___ SUPPLIED MATERIAL

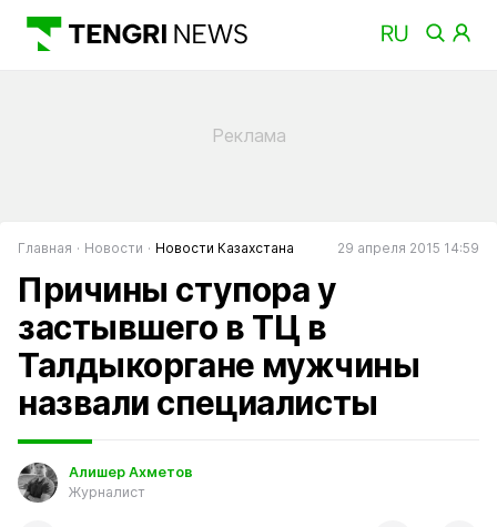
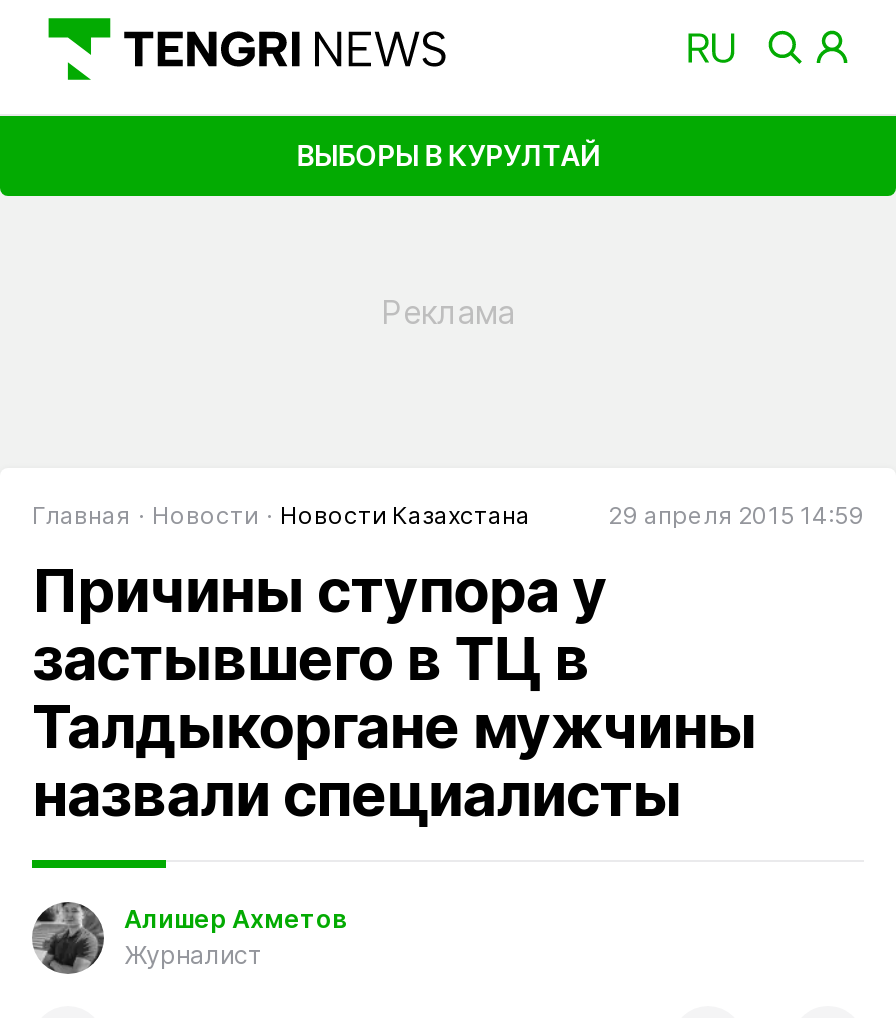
none -> [296,137,600,171] ВЫБОРЫ В КУРУЛТАЙ

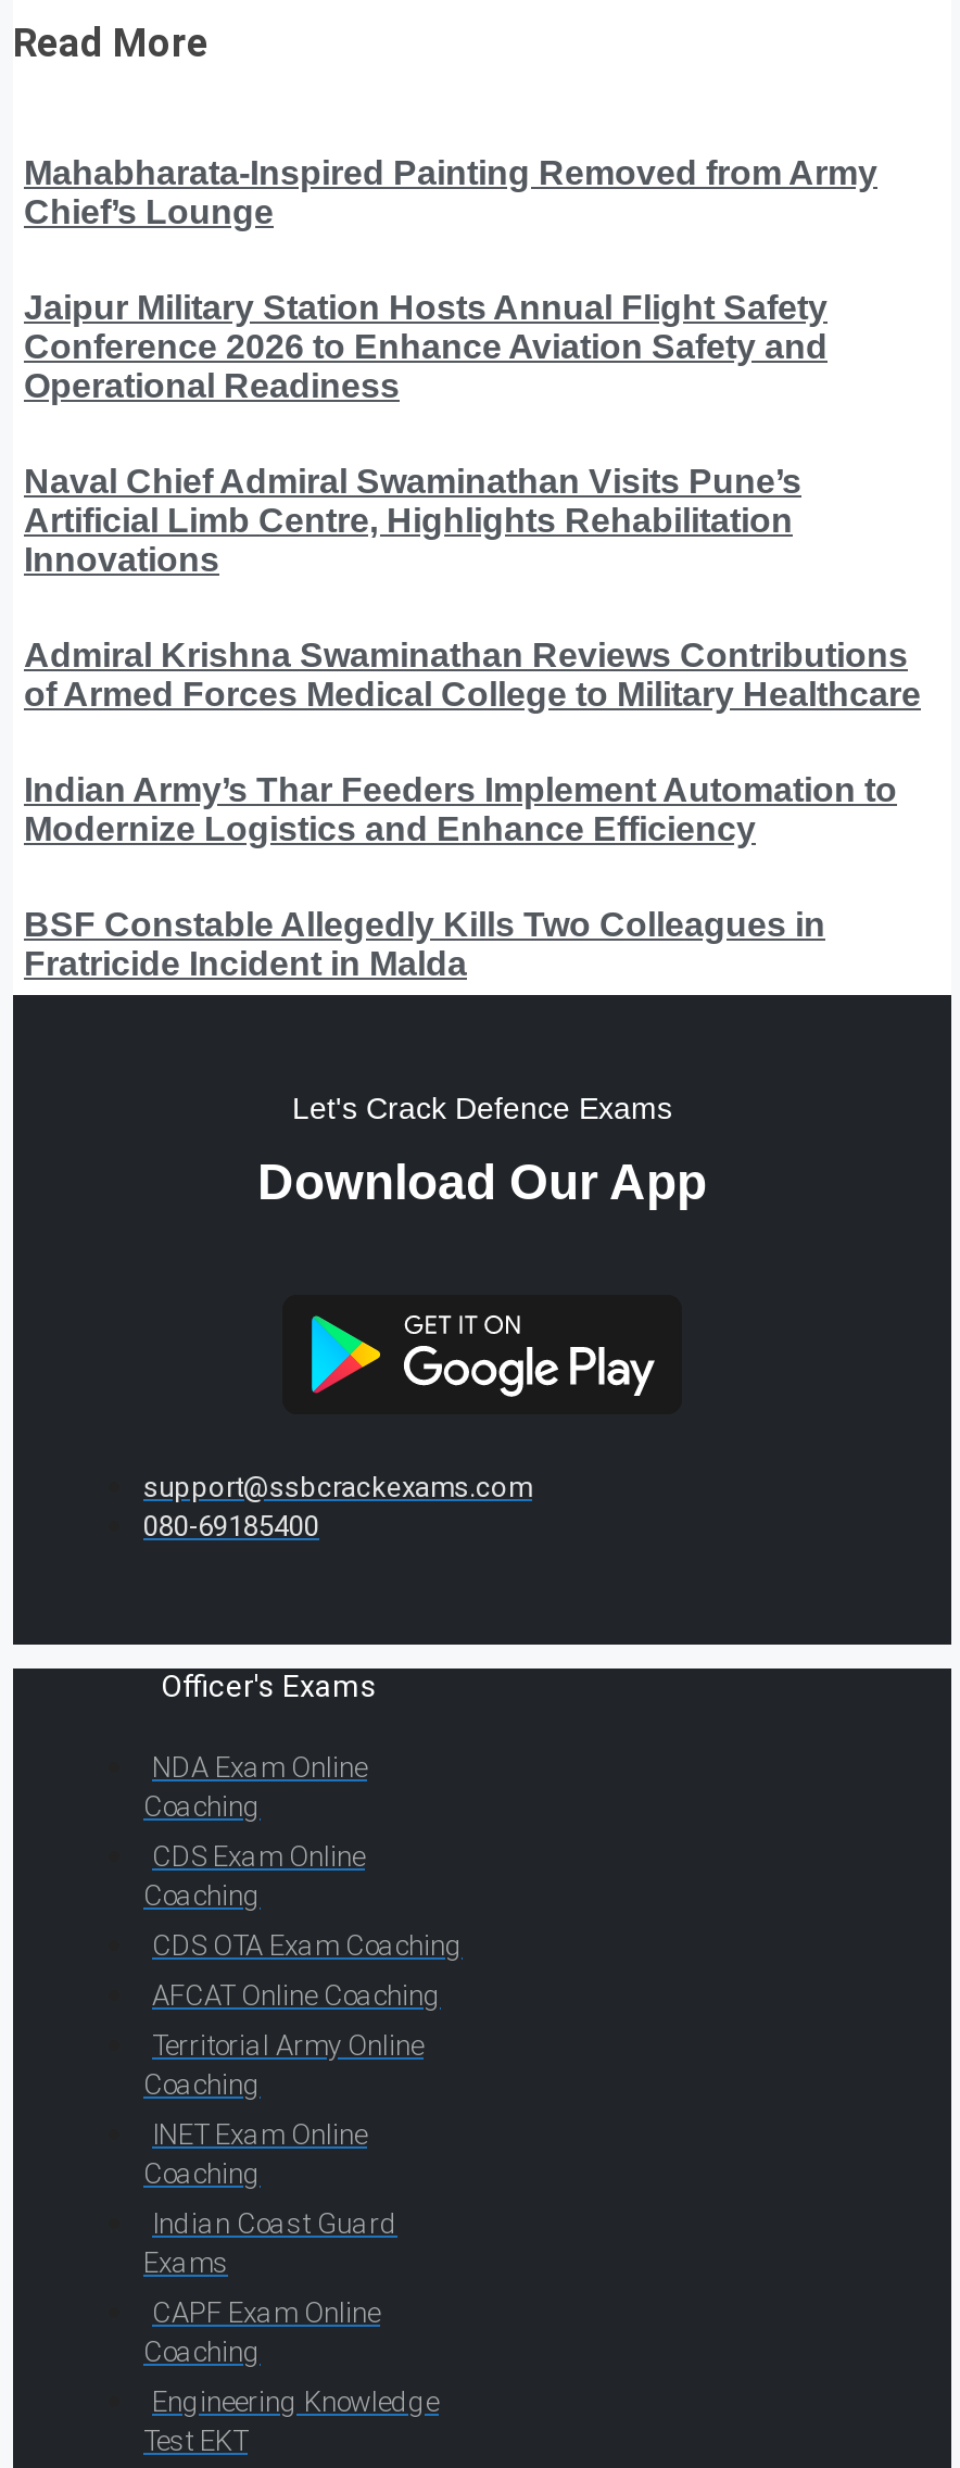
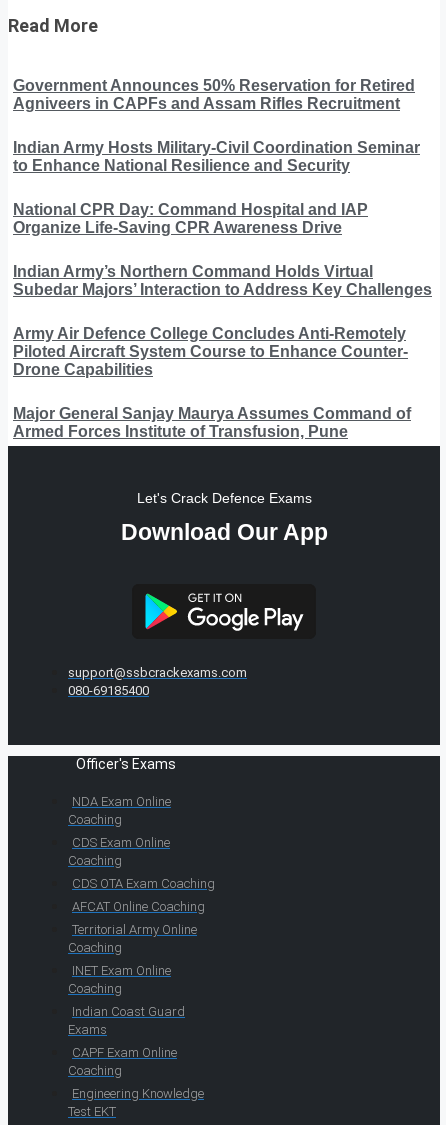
[24,154,877,230] Mahabharata-Inspired Painting Removed from Army | Chief’s Lounge -> [13,77,415,112] Government Announces 50% Reservation for Retired | Agniveers in CAPFs and Assam Rifles Recruitment
[24,289,828,404] Jaipur Military Station Hosts Annual Flight Safety | Conference 2026 to Enhance Aviation Safety and | Operational Readiness -> [13,139,420,174] Indian Army Hosts Military-Civil Coordination Seminar | to Enhance National Resilience and Security
[24,462,801,577] Naval Chief Admiral Swaminathan Visits Pune’s | Artificial Limb Centre, Highlights Rehabilitation | Innovations -> [13,201,368,236] National CPR Day: Command Hospital and IAP | Organize Life-Saving CPR Awareness Drive
[24,636,921,712] Admiral Krishna Swaminathan Reviews Contributions | of Armed Forces Medical College to Military Healthcare -> [13,263,432,298] Indian Army’s Northern Command Holds Virtual | Subedar Majors’ Interaction to Address Key Challenges
[24,771,897,847] Indian Army’s Thar Feeders Implement Automation to | Modernize Logistics and Enhance Efficiency -> [13,325,408,378] Army Air Defence College Concludes Anti-Remotely | Piloted Aircraft System Course to Enhance Counter- | Drone Capabilities
[24,906,825,982] BSF Constable Allegedly Kills Two Colleagues in | Fratricide Incident in Malda -> [13,405,411,440] Major General Sanjay Maurya Assumes Command of | Armed Forces Institute of Transfusion, Pune

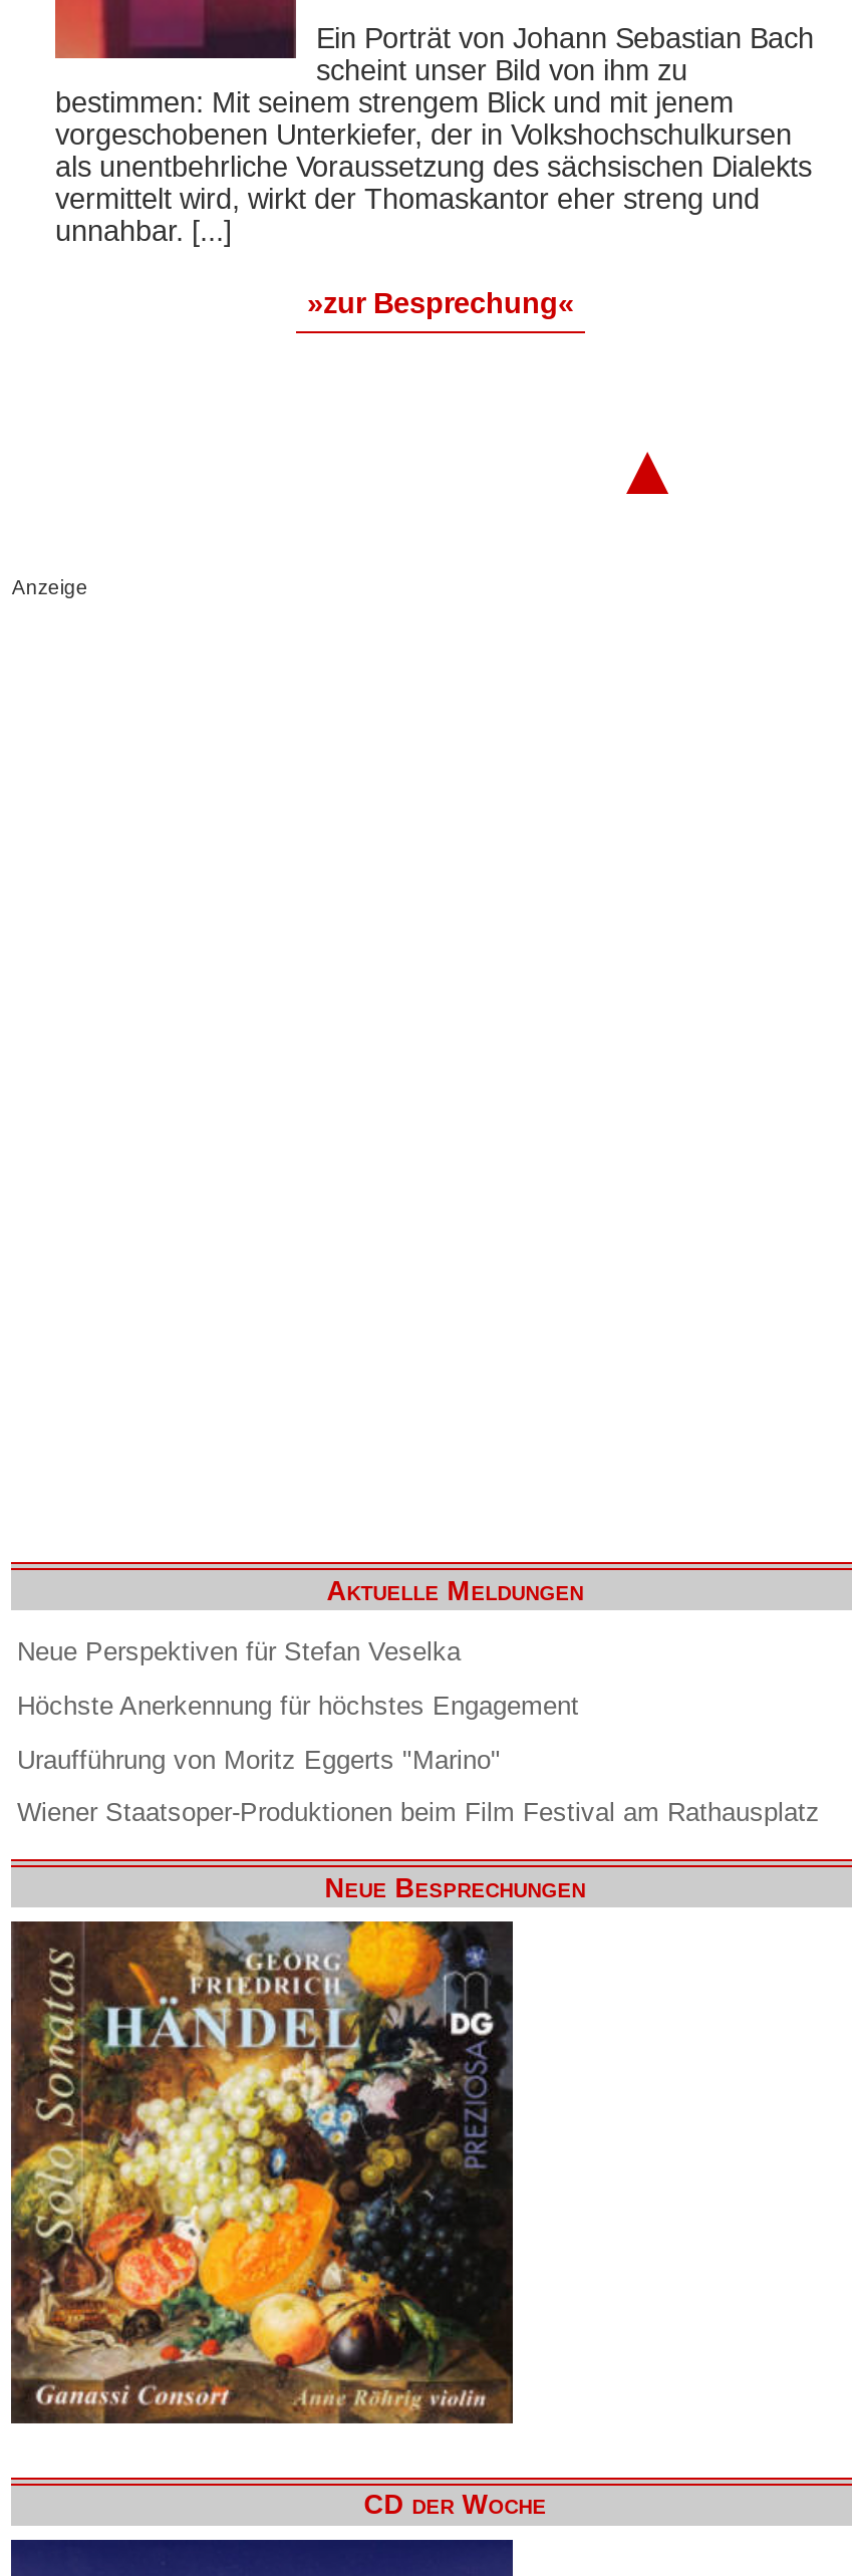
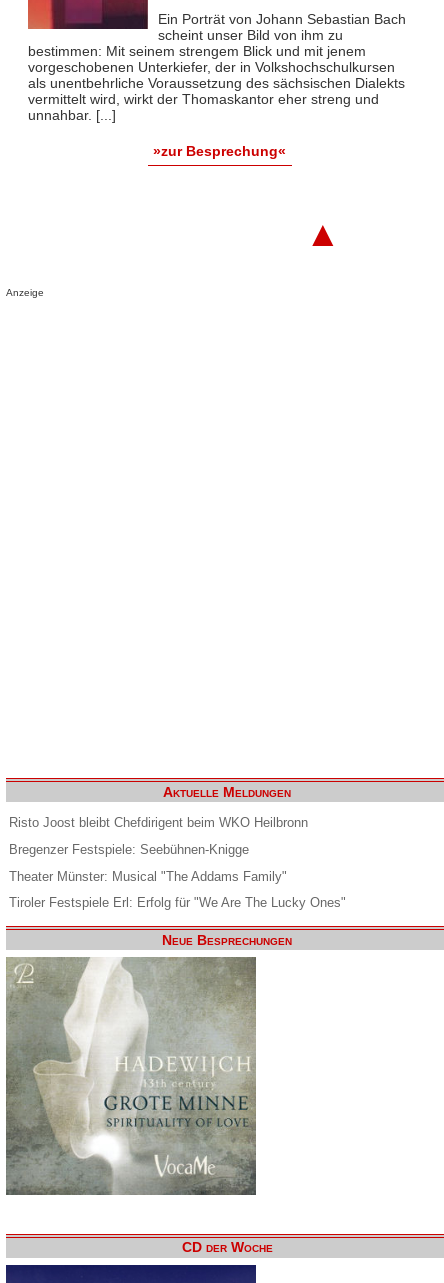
[17,1637,461,1667] Neue Perspektiven für Stefan Veselka -> [9,815,308,830] Risto Joost bleibt Chefdirigent beim WKO Heilbronn
[17,1691,579,1721] Höchste Anerkennung für höchstes Engagement -> [9,842,249,857] Bregenzer Festspiele: Seebühnen-Knigge
[17,1744,501,1774] Uraufführung von Moritz Eggerts "Marino" -> [9,869,287,884] Theater Münster: Musical "The Addams Family"
[17,1798,820,1828] Wiener Staatsoper-Produktionen beim Film Festival am Rathausplatz -> [9,896,346,910] Tiroler Festspiele Erl: Erfolg für "We Are The Lucky Ones"
[9,1919,515,2425] [image] -> [6,956,257,1207] [image]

______

WHAT YOU HAVE TO DO: Please count how many lines of the records include "Swaminathan", giving the number and nothing else.

WRITTEN ANSWER: 2